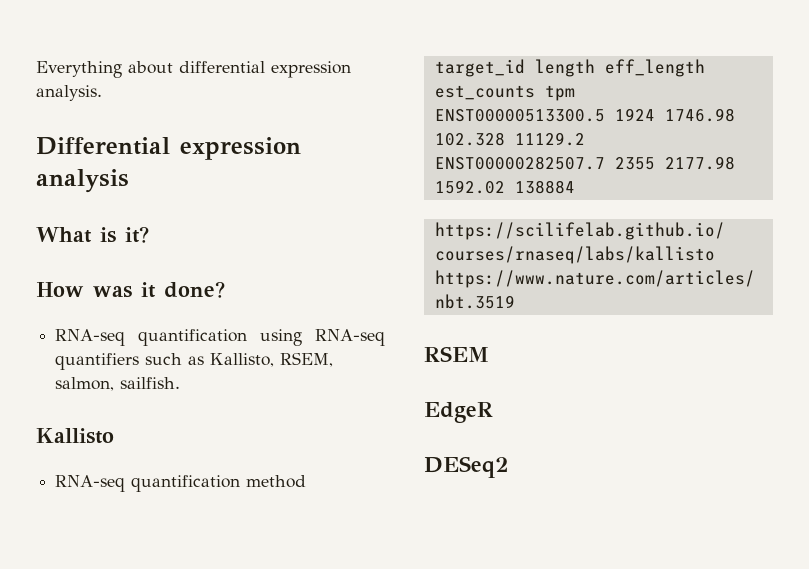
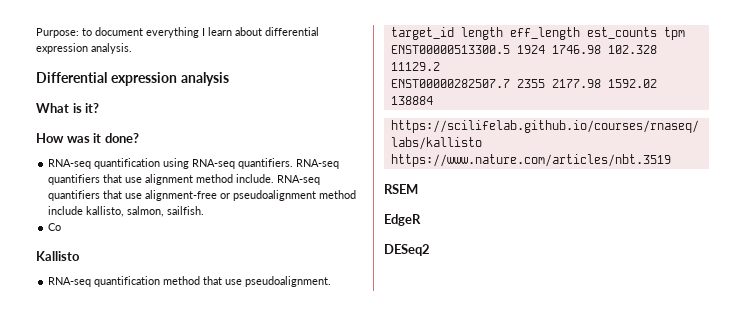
- Everything about differential expression analysis.
+ Purpose: to document everything I learn about differential expression analysis.
- RNA-seq quantification using RNA-seq quantifiers such as Kallisto, RSEM, salmon, sailfish.
+ RNA-seq quantification using RNA-seq quantifiers. RNA-seq quantifiers that use alignment method include. RNA-seq quantifiers that use alignment-free or pseudoalignment method include kallisto, salmon, sailfish.
+ Co
- RNA-seq quantification method
+ RNA-seq quantification method that use pseudoalignment.

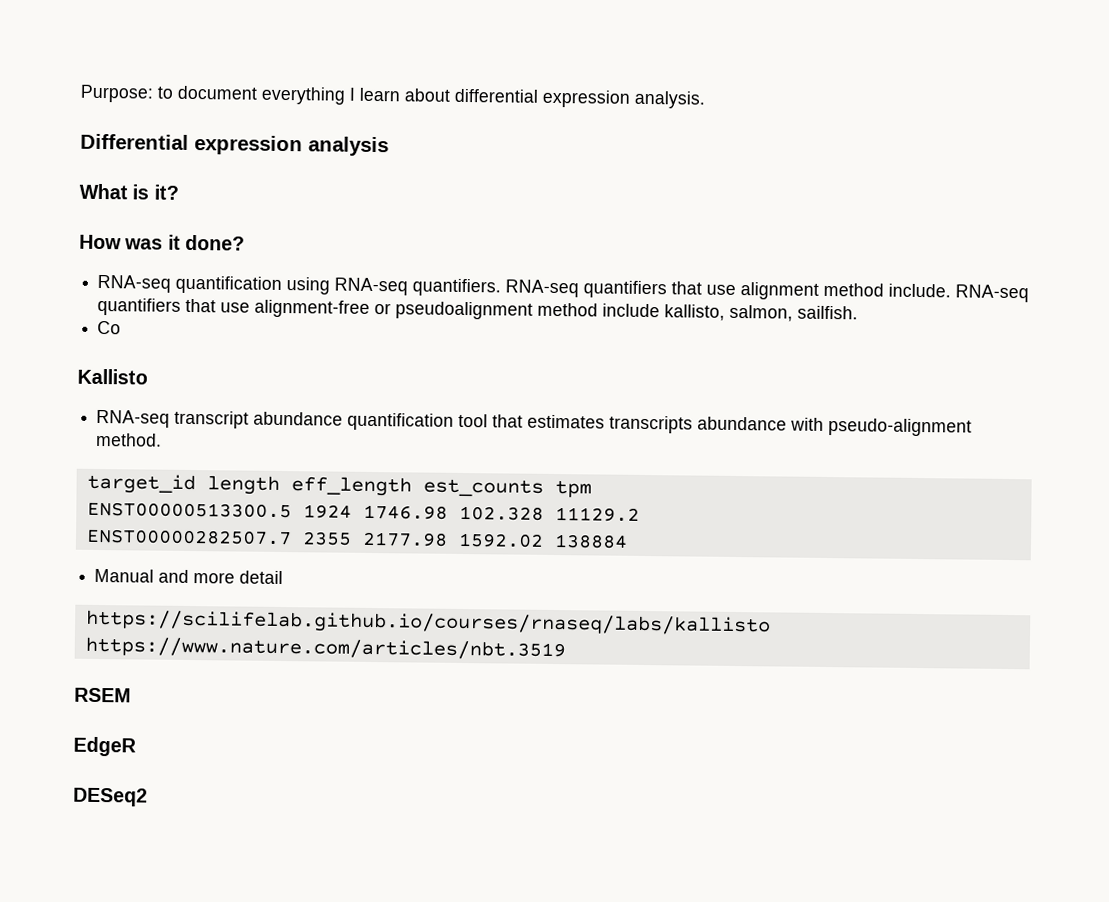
- RNA-seq quantification method that use pseudoalignment.
+ RNA-seq transcript abundance quantification tool that estimates transcripts abundance with pseudo-alignment method.
+ Manual and more detail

Required work: Above is a listing with pictures. Write it out exactly without them.

Answer below:
- Everything about differential expression analysis.
+ Purpose: to document everything I learn about differential expression analysis.
- RNA-seq quantification using RNA-seq quantifiers such as Kallisto, RSEM, salmon, sailfish.
+ RNA-seq quantification using RNA-seq quantifiers. RNA-seq quantifiers that use alignment method include. RNA-seq quantifiers that use alignment-free or pseudoalignment method include kallisto, salmon, sailfish.
+ Co
- RNA-seq quantification method
+ RNA-seq quantification method that use pseudoalignment.

- RNA-seq quantification method that use pseudoalignment.
+ RNA-seq transcript abundance quantification tool that estimates transcripts abundance with pseudo-alignment method.
+ Manual and more detail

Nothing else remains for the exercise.